## Problem description
After finding the line with "batching via reconstruct-plan" in the entries below, retype exactly each line from there through the line with "- Multi-language support", including that final line.

## Data extract
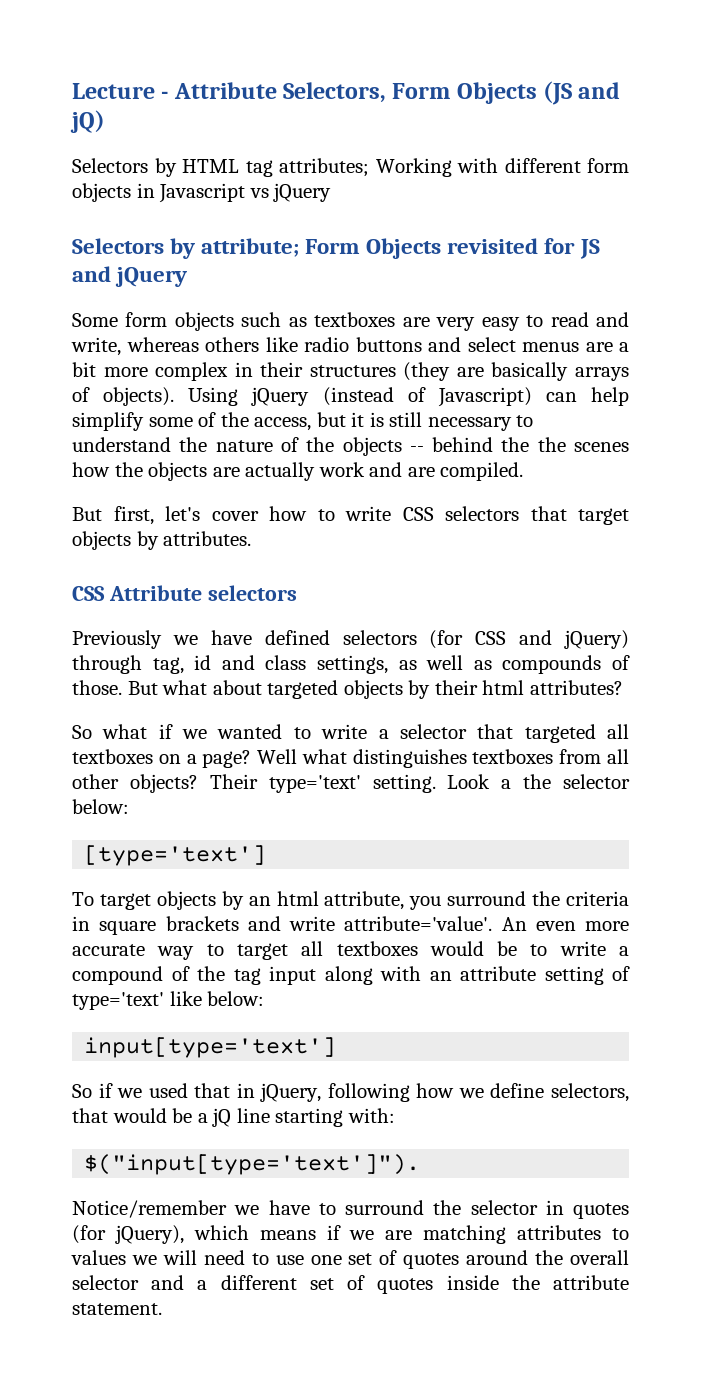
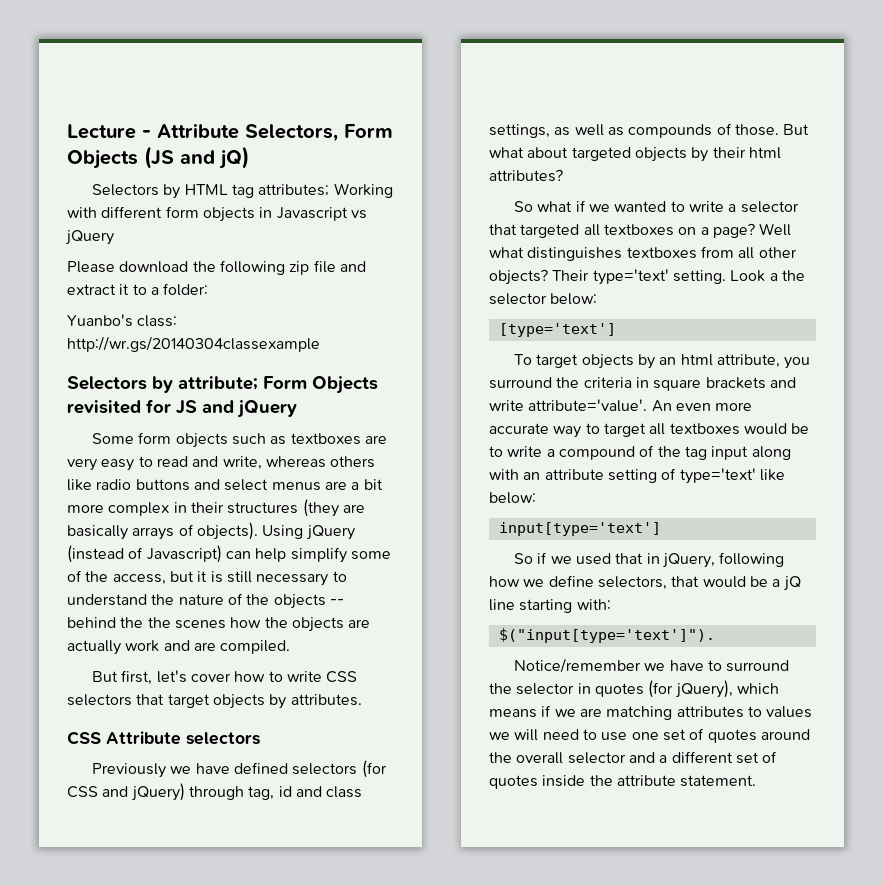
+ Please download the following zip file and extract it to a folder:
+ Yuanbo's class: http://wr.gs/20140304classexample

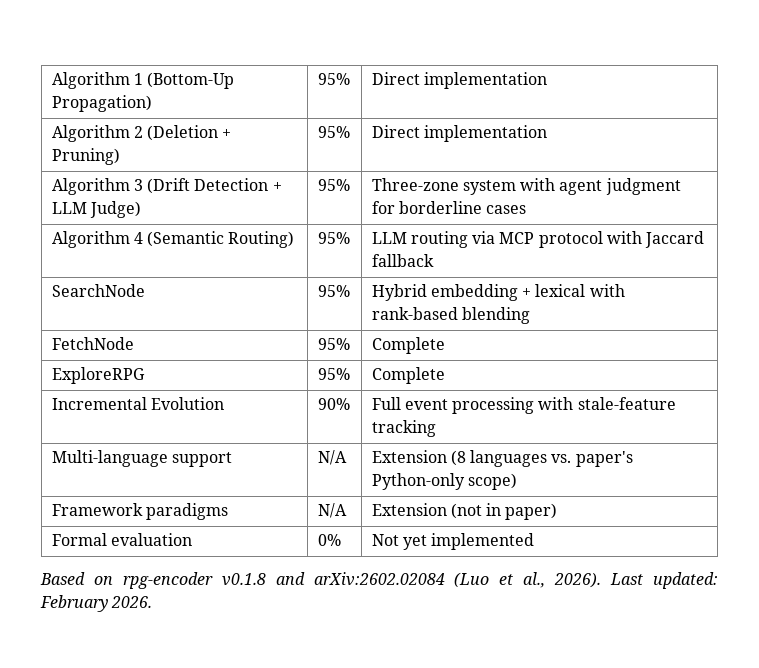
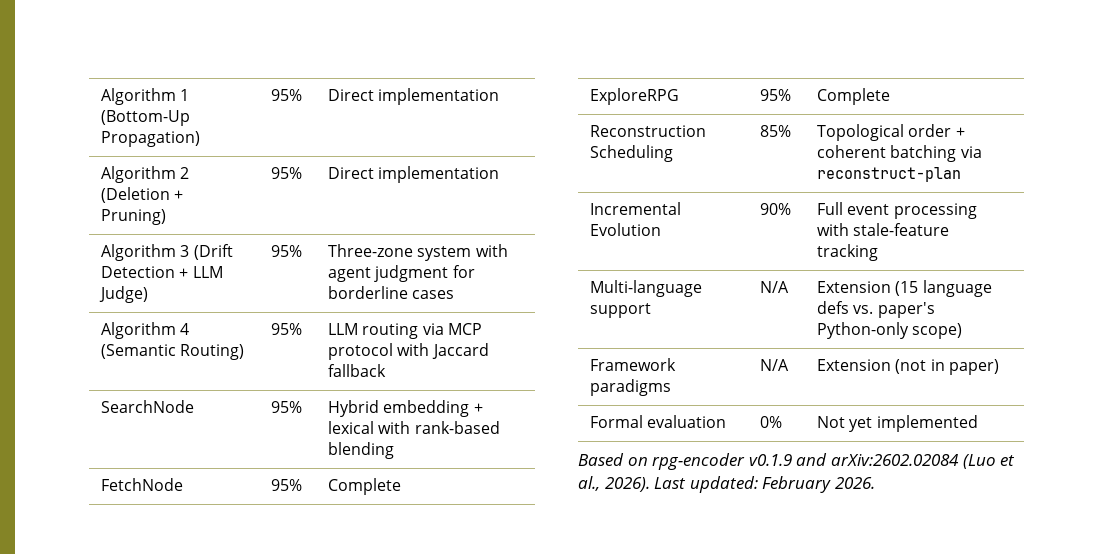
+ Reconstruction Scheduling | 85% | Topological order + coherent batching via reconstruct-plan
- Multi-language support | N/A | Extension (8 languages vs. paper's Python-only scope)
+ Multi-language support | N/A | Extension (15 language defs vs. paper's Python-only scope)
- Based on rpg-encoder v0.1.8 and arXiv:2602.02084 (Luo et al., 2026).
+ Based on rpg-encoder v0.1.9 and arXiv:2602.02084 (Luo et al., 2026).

## Exercise answer
+ Reconstruction Scheduling | 85% | Topological order + coherent batching via reconstruct-plan
- Multi-language support | N/A | Extension (8 languages vs. paper's Python-only scope)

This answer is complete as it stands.